Exactly reproduce the line containing "-Stores structured data in MongoDB collections." together with every line after it, through the end of the entries, and give nothing more.
(Beginning of MATERIAL FOR THIS TASK)
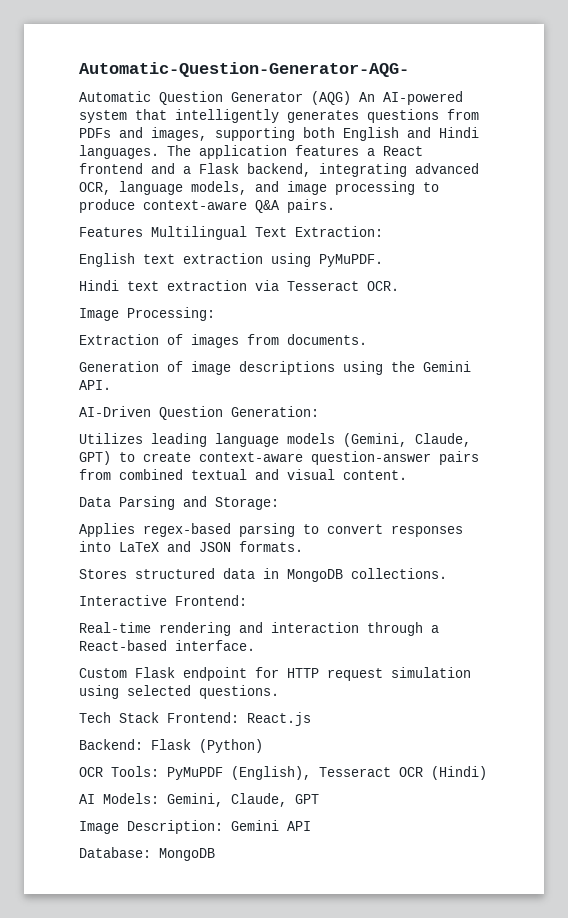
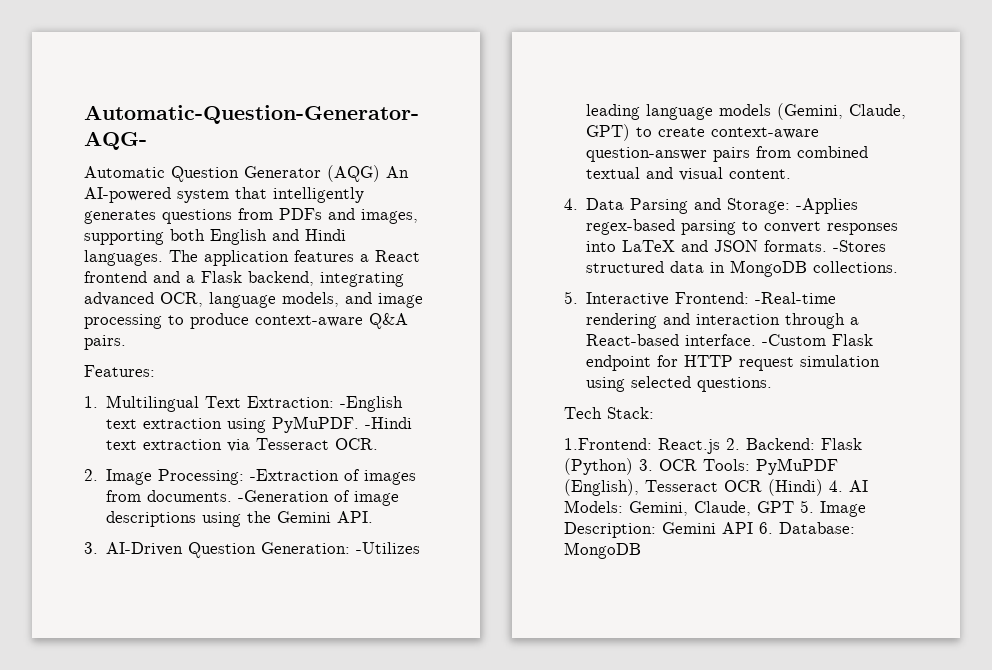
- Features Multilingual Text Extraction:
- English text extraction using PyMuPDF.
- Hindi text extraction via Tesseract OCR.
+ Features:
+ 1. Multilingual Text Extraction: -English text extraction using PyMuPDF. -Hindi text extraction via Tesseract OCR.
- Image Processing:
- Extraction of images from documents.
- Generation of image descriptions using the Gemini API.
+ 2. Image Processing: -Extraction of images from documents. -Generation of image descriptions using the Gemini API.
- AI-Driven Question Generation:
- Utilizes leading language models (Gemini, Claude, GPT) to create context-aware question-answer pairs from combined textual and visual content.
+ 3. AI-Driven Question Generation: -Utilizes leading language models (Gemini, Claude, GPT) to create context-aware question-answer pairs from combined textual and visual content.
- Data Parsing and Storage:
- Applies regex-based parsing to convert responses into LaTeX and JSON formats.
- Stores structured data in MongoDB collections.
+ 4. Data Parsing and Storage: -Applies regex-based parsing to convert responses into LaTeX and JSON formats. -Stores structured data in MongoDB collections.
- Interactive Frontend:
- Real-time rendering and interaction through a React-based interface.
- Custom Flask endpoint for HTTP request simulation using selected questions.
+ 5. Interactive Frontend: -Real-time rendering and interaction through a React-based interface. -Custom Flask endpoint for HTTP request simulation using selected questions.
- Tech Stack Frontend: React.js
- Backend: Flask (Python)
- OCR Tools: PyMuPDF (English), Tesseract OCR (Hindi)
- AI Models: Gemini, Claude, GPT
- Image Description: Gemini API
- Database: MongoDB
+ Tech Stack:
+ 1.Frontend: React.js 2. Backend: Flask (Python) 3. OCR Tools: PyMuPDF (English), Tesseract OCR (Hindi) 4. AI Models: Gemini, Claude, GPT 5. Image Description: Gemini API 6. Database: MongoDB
(End of MATERIAL FOR THIS TASK)
*SOLUTION TO THIS EXERCISE*:
+ 4. Data Parsing and Storage: -Applies regex-based parsing to convert responses into LaTeX and JSON formats. -Stores structured data in MongoDB collections.
- Interactive Frontend:
- Real-time rendering and interaction through a React-based interface.
- Custom Flask endpoint for HTTP request simulation using selected questions.
+ 5. Interactive Frontend: -Real-time rendering and interaction through a React-based interface. -Custom Flask endpoint for HTTP request simulation using selected questions.
- Tech Stack Frontend: React.js
- Backend: Flask (Python)
- OCR Tools: PyMuPDF (English), Tesseract OCR (Hindi)
- AI Models: Gemini, Claude, GPT
- Image Description: Gemini API
- Database: MongoDB
+ Tech Stack:
+ 1.Frontend: React.js 2. Backend: Flask (Python) 3. OCR Tools: PyMuPDF (English), Tesseract OCR (Hindi) 4. AI Models: Gemini, Claude, GPT 5. Image Description: Gemini API 6. Database: MongoDB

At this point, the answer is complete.